→ **EXERCISE AIM**
When you reach the line in the data below that contains "html: <div>（1）报名地点：灌西投资公司党建和人力资源部。</div> ->", please start repeating lines exactly, and stop after the line that contains "margin-top: none ->", repeating nothing else.

→ **PROVIDED RECORDS**

☆ ☆ ☆ ☆ ☆

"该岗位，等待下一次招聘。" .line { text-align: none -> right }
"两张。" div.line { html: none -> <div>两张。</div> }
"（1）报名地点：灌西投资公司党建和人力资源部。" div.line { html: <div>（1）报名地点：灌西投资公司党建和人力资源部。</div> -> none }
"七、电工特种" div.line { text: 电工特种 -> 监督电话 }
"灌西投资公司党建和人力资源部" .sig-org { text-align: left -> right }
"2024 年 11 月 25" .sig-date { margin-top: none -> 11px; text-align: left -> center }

☆ ☆ ☆ ☆ ☆

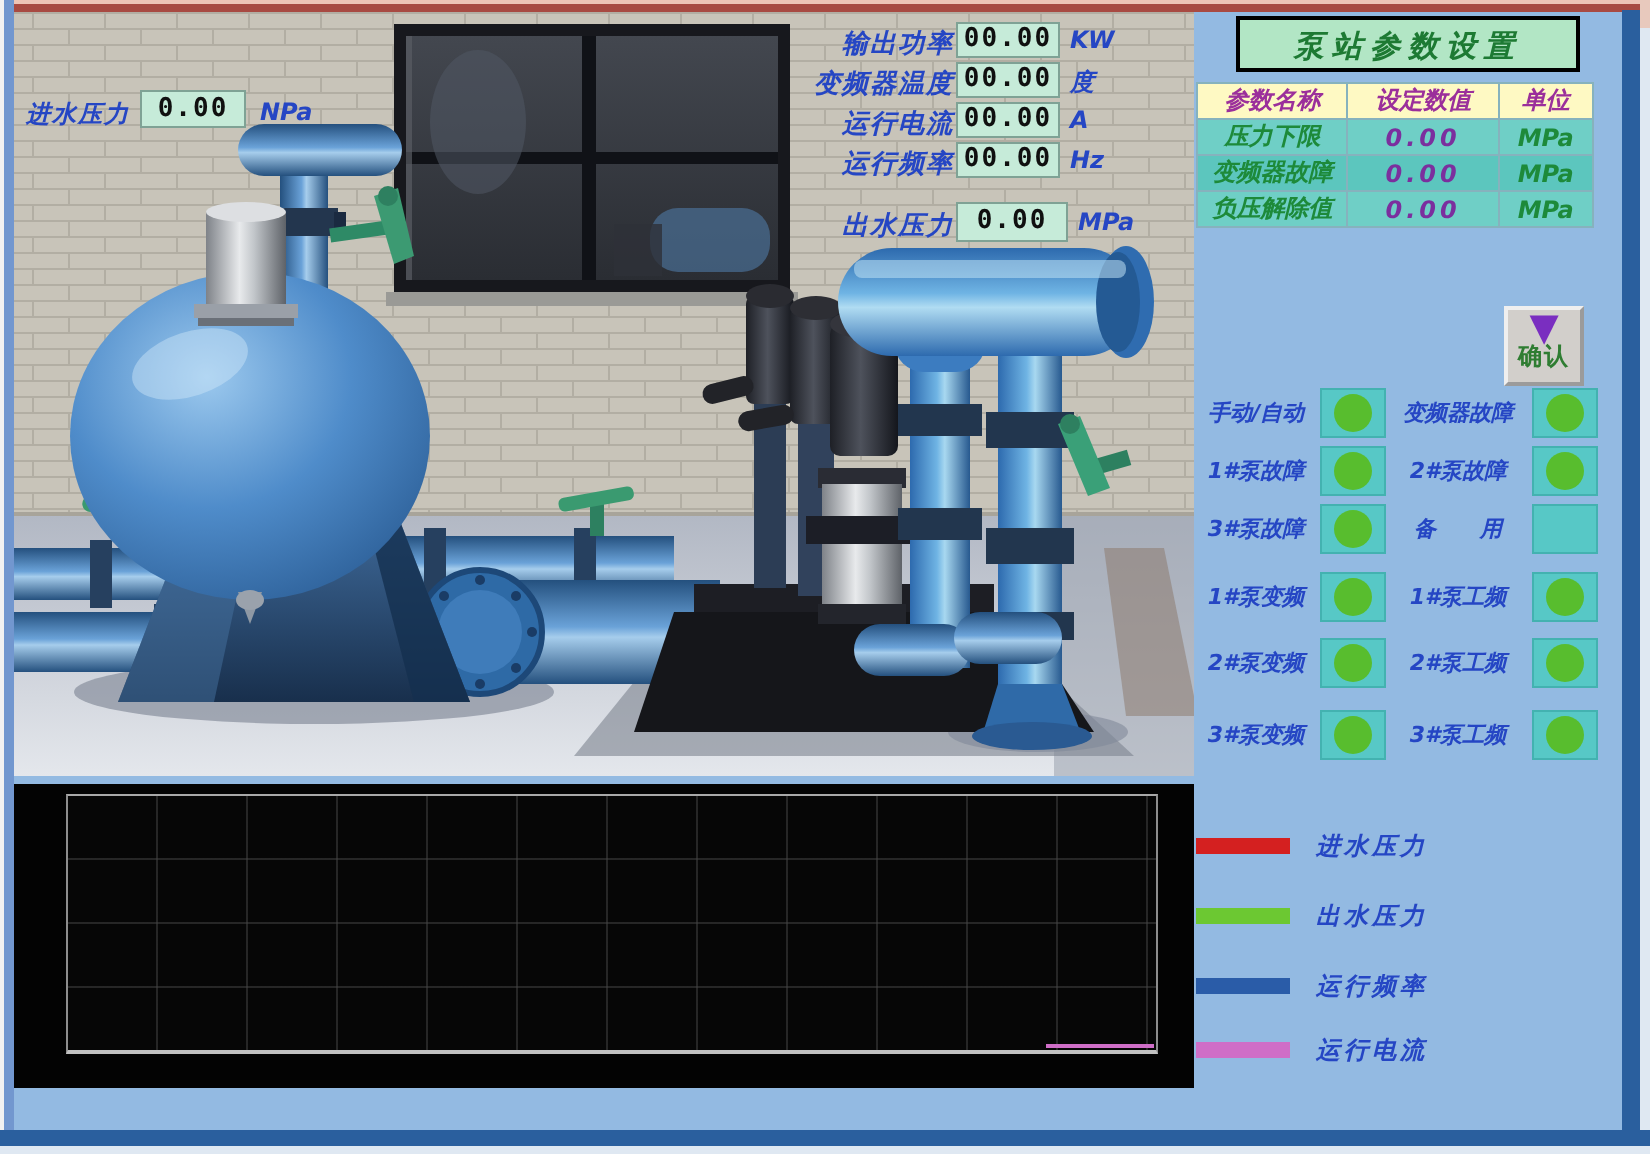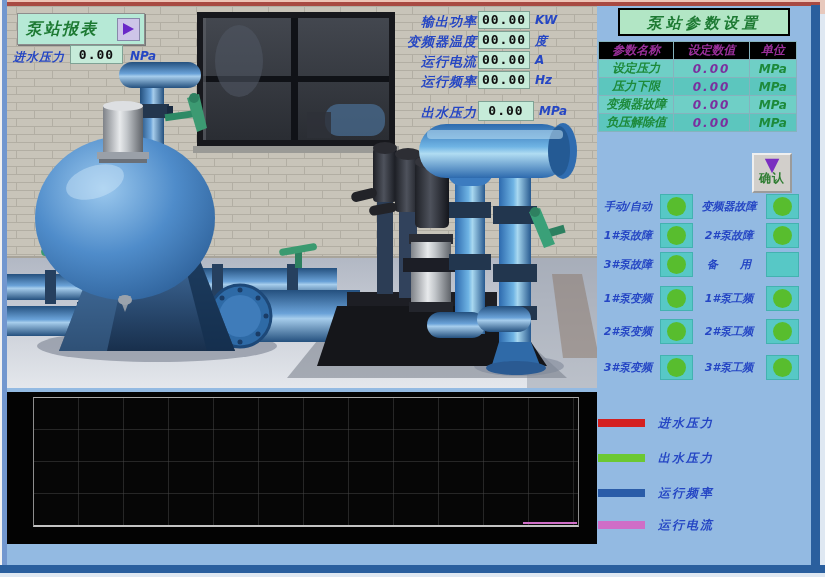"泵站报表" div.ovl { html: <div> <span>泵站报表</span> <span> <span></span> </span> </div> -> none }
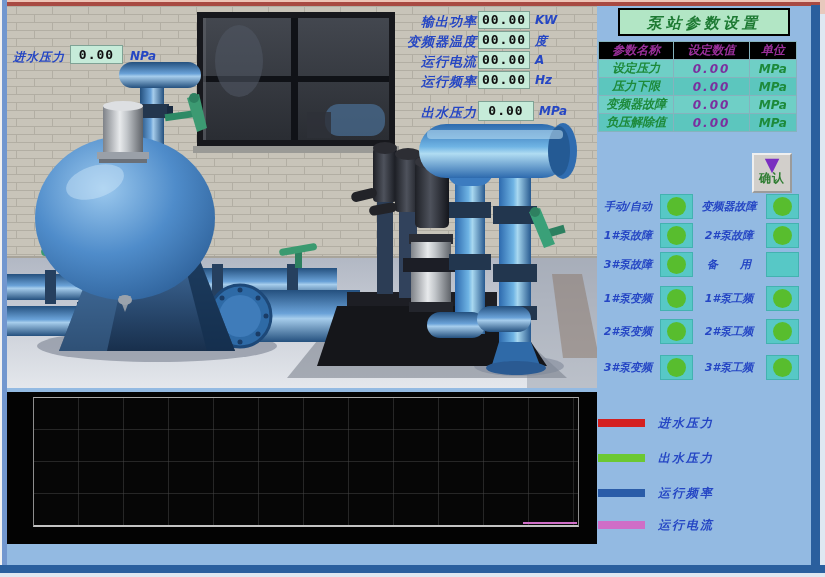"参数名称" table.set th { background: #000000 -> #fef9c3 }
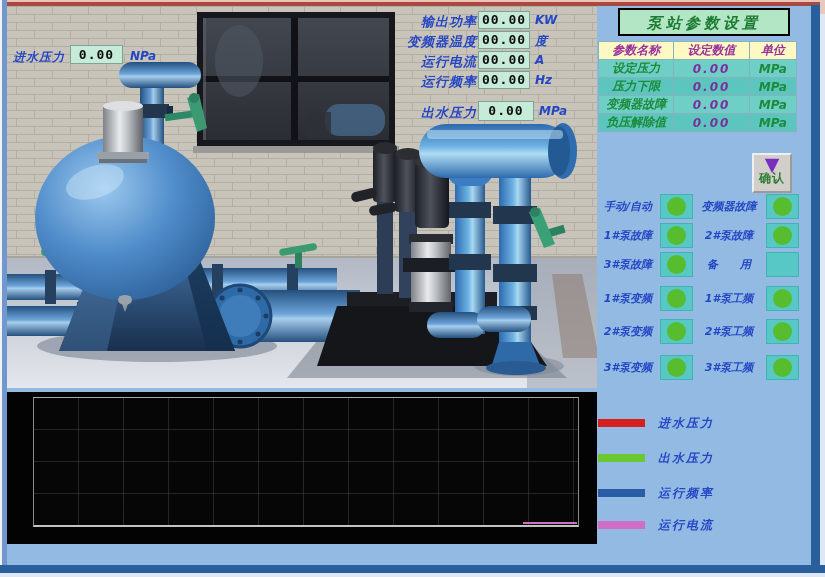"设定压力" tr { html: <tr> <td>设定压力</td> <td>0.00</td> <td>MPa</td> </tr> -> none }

☆ ☆ ☆ ☆ ☆

→ **SOLUTION TO THIS TASK**
"（1）报名地点：灌西投资公司党建和人力资源部。" div.line { html: <div>（1）报名地点：灌西投资公司党建和人力资源部。</div> -> none }
"七、电工特种" div.line { text: 电工特种 -> 监督电话 }
"灌西投资公司党建和人力资源部" .sig-org { text-align: left -> right }
"2024 年 11 月 25" .sig-date { margin-top: none -> 11px; text-align: left -> center }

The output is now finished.